Personal information
- Full name: Victoria Edward Edgar (Née: Edward)
- Born: 3 February 1977 (age 49) Lower Hutt, New Zealand
- Occupation: Nurse
- Height: 1.77 m (5 ft 10 in)
- School: University of Otago

Netball career
- Playing positions: WD; C
- Years: Club team / Apps
- 1998–99: Otago Rebels
- 2000–02: Waikato/Bay of Plenty Magic
- 2003–06: Auckland Diamonds
- Years: National team / Caps
- 2001–03: New Zealand / 22

= Victoria Edward =

New Zealand netball player

Victoria Edward (born 1977) was a New Zealand netball player who played 22 international matches for the national team, known as the Silver Ferns.
==Early life==
Victoria Edward Edgar was born in Lower Hutt (Te Awakairangi) in the Wellington Region of the North Island of New Zealand on 3 February 1977. She attended Palmerston North Girls' High School, followed by Otago Polytechnic and the University of Otago in Dunedin on the South Island.
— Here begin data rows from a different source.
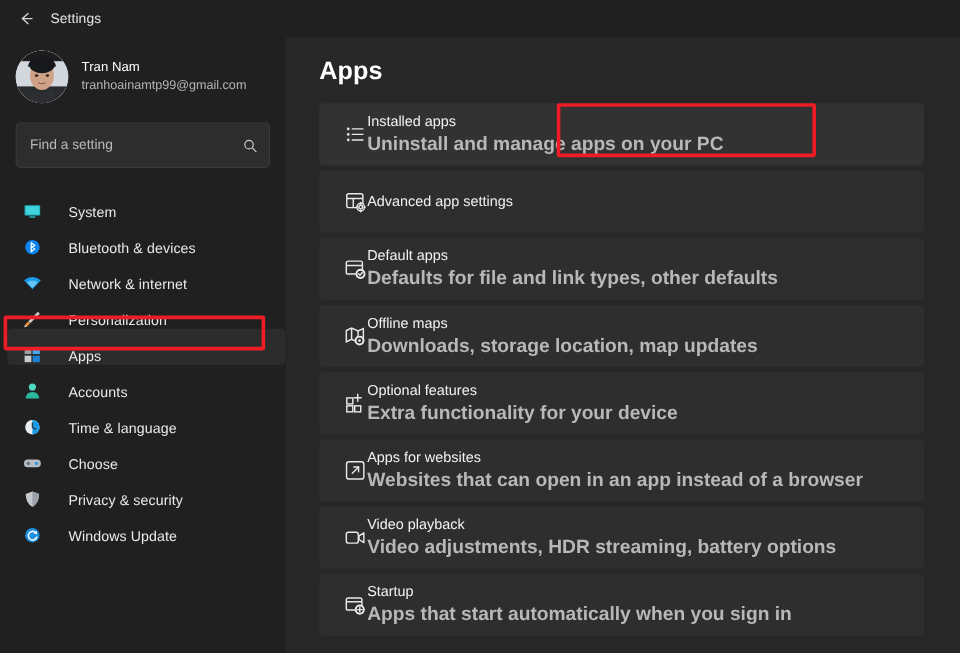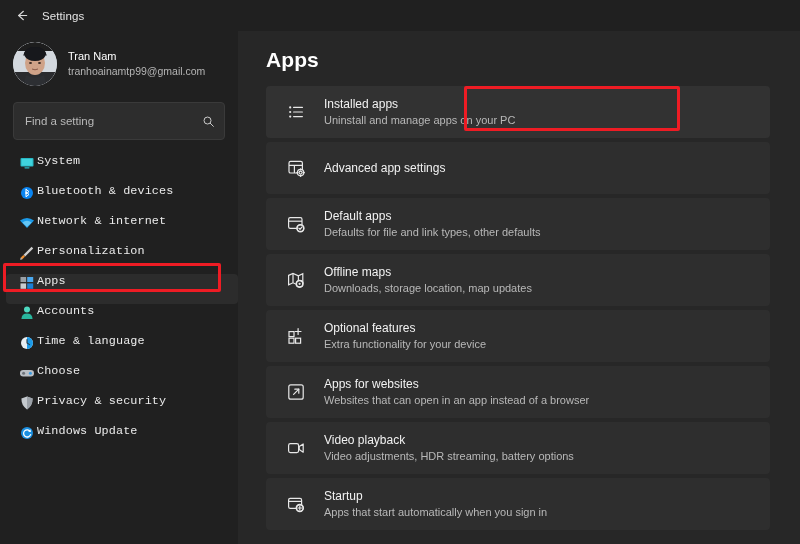--- a/index.html
+++ b/index.html
@@ -116,26 +116,25 @@
   }
   .search-input::placeholder { color: #b9b9b9; opacity: 1; }
   .search-icon { color: #cfcfcf; display: flex; align-items: center; }
 
   .nav { display: flex; flex-direction: column; padding-left: 6px; }
 
   .nav-item {
     position: relative;
     height: 30px;
     display: flex;
-    align-items: flex-start;
-    gap: 2px;
+    align-items: flex-end;
+    gap: 22px;
     padding-left: 12px;
     border-radius: 4px;
     margin-bottom: 0px;
-    font-family: Liberation Mono, monospace;
   }
   .nav-item .nav-icon {
     width: 17px;
     height: 17px;
     display: flex;
     align-items: center;
     justify-content: center;
     flex-shrink: 0;
   }
   .nav-icon svg { display: block; }
@@ -178,21 +177,20 @@
   }
 
   .cards { display: flex; flex-direction: column; gap: 4px; padding: 0 30px 0 28px; }
 
   .card {
     background: #2e2e2e;
     border-radius: 4px;
     height: 52px;
     display: flex;
     align-items: center;
-    gap: 18px;
     padding-left: 19px;
   }
   .card.highlight { background: #323232; }
 
   .card-icon {
     width: 21px;
     height: 21px;
     flex-shrink: 0;
     color: #e8e8e8;
     display: flex;
@@ -201,23 +199,24 @@
   }
   .card-icon svg { display: block; }
 
   .card-text { display: flex; flex-direction: column; gap: 2px; }
   .card-title {
     font-size: 12px;
     color: #f2f2f2;
     line-height: 1.25;
   }
   .card-sub {
-    font-size: 11px;
+    font-size: 16px;
     color: #b8b8b8;
     line-height: 1.25;
+    font-weight: bold;
   }
 </style>
 </head>
 <body>
 
 <div id="app">
 
   <div class="titlebar">
     <div class="back-btn">
       <svg width="15" height="15" viewBox="0 0 16 16" fill="none" stroke="currentColor" stroke-width="1.2">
She trained as nurse and worked as a nurse during much of her netball playing career.
==Netball career==
In 1998-99 Edward played with the Otago Rebels team, which competed in the nationwide National Bank Cup. She then joined the Waikato/Bay of Plenty Magic located in Hamilton, playing there from 2000 to 2002. Having moved to Auckland, she transferred to the Auckland Diamonds for the 2003 to 2006 seasons, captaining the team in 2006. She played her first game for the Silver Ferns, the New Zealand national netball team, in June 2001, against South Africa. Edward played 22 matches for the team but was not selected for the 2003 World Netball Championships in Kingston, Jamaica, when New Zealand won the gold medal.